Actually, the Minnesota Supreme Court ruled that there were about 1,300 improperly-rejected absentee ballots that should be counted, and they ordered the Franken and Coleman camps to work together to determine which of those votes should be added to the recount.  Franken is the one saying all of those votes should be counted since they were improperly-rejected; it’s the Coleman campaign who has creatied chaos and disorder by insisting that only 136 of those ballots be counted.

Those actions, coupled with the recent comments by Senator Amy Klobuchar of Minnesota, who suggests seating someone even if there is an election contest, are unprecedented.

Actually, like TPM points out:

Cornyn alleges that it is “unprecedented” to seat someone while an election is still being disputed. As recently as 2007, Rep. Vern Buchanan (R-FL) was seated without prejudice by the majority-Democratic House while his election was being contested, and in 1997 the majority-Republican Senate provisionally seated Sen. Mary Landrieu (D-LA) after her GOP opponent alleged irregularities in her very narrow win.

Moving on:

Minnesotans will not accept a recount in which some votes are counted twice

First, see point #2 above.  Second, I don’t really think the junior Senator from Texas knows much about what the people of  Minnesota will or will not accept.

and I expect the Senate would have a problem seating a candidate who has not duly won an election.

What’s the definition of someone who duly wins an election? You duly win an election by  getting the most votes. As it stands, Al Franken has the most votes.  And while Norm Coleman may go to court and try to sue his way back into office, right now Al Franken has duly won the Minnesota election.

Thus, the United States Senate should seat Senator Franken, and ignore the moronic fauxtrage coming from people like John Cornyn.

Stealing Minnesota

It looks like Norm Coleman wants to steal back what he lost:

Minnesota’s highest court on Wednesday ruled against Republican Sen.

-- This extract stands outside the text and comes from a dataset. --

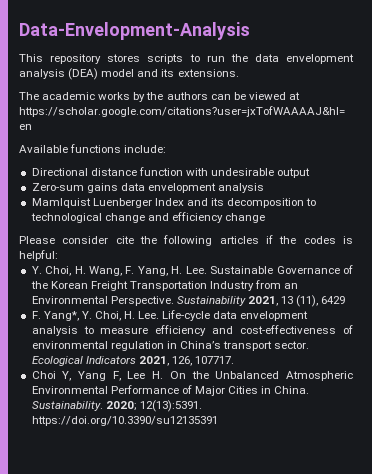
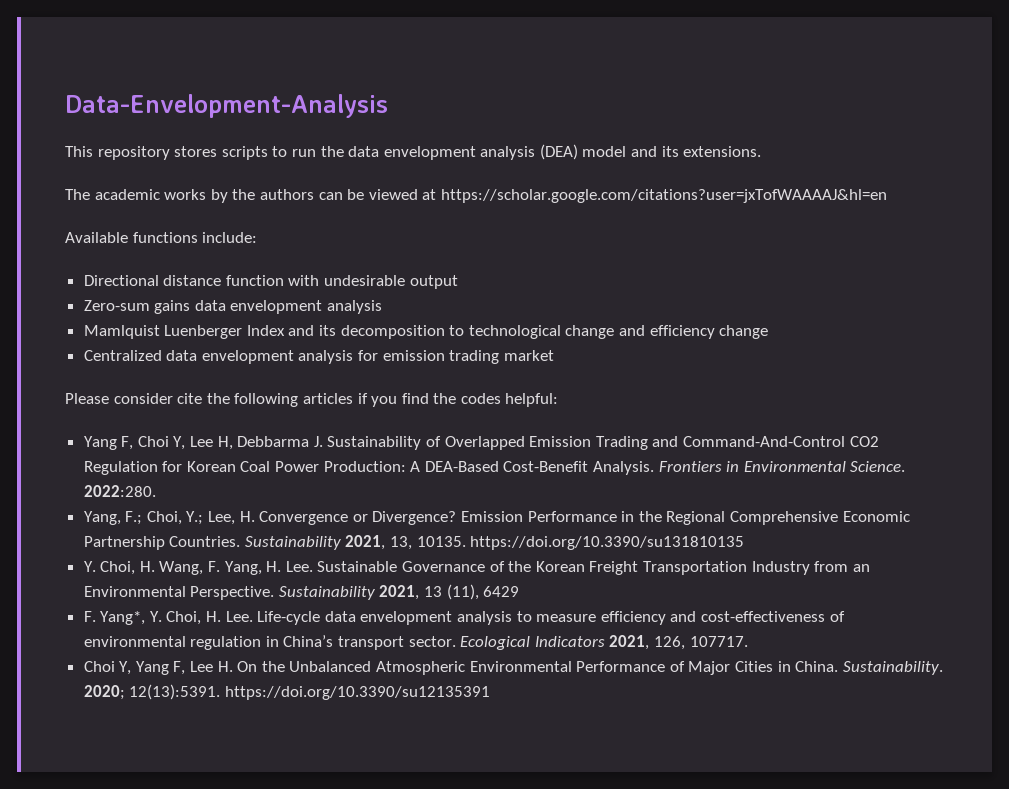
(266, 218) none -> [83,350,554,364] // Centralized data envelopment analysis for emission trading market
(273, 239) none -> [371,393,429,407] you find
[343,236,353,244] is -> (501, 398) none
(58, 255) none -> [83,436,879,450] [83,461,906,475] [83,485,156,497] [83,511,910,525] [83,535,745,550] // Yang F, Choi Y, Lee H, Debbarma J. Sustainability of Overlapped Emission Trading and Command-And-Control CO2 Regulation for Korean Coal Power Production: A DEA-Based Cost-Benefit Analysis. Frontiers in Environmental Science. 2022:280. // Yang, F.; Choi, Y.; Lee, H. Convergence or Divergence? Emission Performance in the Regional Comprehensive Economic Partnership Countries. Sustainability 2021, 13, 10135. https://doi.org/10.3390/su131810135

Norm Coleman’s attempt to keep dozens of possible double votes from Democratic-heavy precincts out of the long-running U.S. Senate recount, but left the door open for a lawsuit.


Coleman’s attorneys, who said the campaign was “deeply disappointed” by the decision, added that it virtually guaranteed the recount would end in litigation and delay the seating of a Minnesota senator past Jan. 6, when the next Congress convenes.

“This is close enough so that inevitably as a result of this decision, either party is going to be filing a lawsuit,” said Fritz Knaak, Coleman’s lead attorney for the recount.

Here was the issue at hand:

In a brief, unanimous decision handed out earlier this afternoon, the Minnesota Supreme Court denied Norm Coleman’s request to prevent certification of the recount until claims regarding alleged double-counted ballots are resolved. Nor will it require any further efforts from the counties in pursuit of such ballots.

The Court decided simply that Coleman hadn’t presented enough evidence, essentially challenging him to contest the election if he could come back with more. As we pointed out yesterday, while it is nearly guaranteed that there were at least some instances of double-counting, the same discrepancies could be explained by other phenomena, an Coleman’s case relied on what might could best be described as circumstantial evidence.

So Coleman says there are ballots that were duplicated but not marked as duplicates, leading to a single vote being counted twice; the problem is, they have no evidence that actually occurred.  So in the end, the court decided they had no grounds upon which to overturn the result of the recount.

A win is a win; even if it’s by a small margin, whoever gets the most legitimately-cast votes takes office.  Norm Coleman is trying to weasel his way back into the Senate by disregarding the will of the voters.  But when this is  all said and done, Coleman won’t have a legal leg to stand on–or a Senate seat to sit in.